---------- SUPPLIED DATA

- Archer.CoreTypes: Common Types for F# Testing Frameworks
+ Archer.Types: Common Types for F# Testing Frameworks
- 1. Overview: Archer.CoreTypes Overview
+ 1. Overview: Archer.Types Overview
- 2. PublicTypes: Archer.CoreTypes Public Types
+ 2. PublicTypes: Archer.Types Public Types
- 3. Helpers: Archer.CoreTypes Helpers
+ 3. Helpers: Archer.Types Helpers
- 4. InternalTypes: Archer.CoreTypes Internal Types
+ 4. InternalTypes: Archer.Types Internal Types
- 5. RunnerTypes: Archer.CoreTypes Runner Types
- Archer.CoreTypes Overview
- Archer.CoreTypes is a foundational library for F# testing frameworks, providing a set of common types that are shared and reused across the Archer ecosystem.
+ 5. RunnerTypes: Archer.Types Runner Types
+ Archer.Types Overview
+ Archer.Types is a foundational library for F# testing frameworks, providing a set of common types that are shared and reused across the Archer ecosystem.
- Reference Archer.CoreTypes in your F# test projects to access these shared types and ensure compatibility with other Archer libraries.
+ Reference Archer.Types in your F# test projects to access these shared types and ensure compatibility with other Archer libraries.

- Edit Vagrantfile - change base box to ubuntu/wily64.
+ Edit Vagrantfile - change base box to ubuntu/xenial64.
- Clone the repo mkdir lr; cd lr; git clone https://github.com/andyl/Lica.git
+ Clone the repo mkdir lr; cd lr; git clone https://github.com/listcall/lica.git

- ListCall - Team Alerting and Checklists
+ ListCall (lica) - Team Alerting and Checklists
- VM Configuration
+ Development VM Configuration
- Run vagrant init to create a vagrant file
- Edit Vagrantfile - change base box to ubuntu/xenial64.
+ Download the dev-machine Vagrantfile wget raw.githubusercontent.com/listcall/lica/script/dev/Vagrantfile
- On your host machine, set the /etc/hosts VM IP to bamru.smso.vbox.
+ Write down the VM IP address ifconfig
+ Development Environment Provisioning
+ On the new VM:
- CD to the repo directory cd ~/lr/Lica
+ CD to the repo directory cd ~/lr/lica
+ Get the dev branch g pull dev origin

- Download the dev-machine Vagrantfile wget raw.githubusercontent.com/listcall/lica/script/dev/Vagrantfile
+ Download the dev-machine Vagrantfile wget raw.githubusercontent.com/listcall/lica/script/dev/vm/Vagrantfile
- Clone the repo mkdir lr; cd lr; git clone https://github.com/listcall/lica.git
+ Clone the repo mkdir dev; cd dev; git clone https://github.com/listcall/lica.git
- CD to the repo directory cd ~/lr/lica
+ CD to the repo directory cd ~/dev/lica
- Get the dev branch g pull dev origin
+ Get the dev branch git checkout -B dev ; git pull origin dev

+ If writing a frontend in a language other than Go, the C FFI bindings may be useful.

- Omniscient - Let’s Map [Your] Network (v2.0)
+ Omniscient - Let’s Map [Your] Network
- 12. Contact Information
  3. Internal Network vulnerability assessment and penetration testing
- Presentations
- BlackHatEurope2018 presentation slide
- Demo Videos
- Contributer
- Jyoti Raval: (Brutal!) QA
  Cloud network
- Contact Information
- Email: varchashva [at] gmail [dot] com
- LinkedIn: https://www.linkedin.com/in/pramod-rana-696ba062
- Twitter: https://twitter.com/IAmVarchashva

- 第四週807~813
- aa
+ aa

--------------------

-- TO DO --
Write out the listing exactly from its first line to the line containing "- 4. InternalTypes: Archer.CoreTypes". Both of those lines belong in the answer.

-- OUTPUT OF THE TASK --
- Archer.CoreTypes: Common Types for F# Testing Frameworks
+ Archer.Types: Common Types for F# Testing Frameworks
- 1. Overview: Archer.CoreTypes Overview
+ 1. Overview: Archer.Types Overview
- 2. PublicTypes: Archer.CoreTypes Public Types
+ 2. PublicTypes: Archer.Types Public Types
- 3. Helpers: Archer.CoreTypes Helpers
+ 3. Helpers: Archer.Types Helpers
- 4. InternalTypes: Archer.CoreTypes Internal Types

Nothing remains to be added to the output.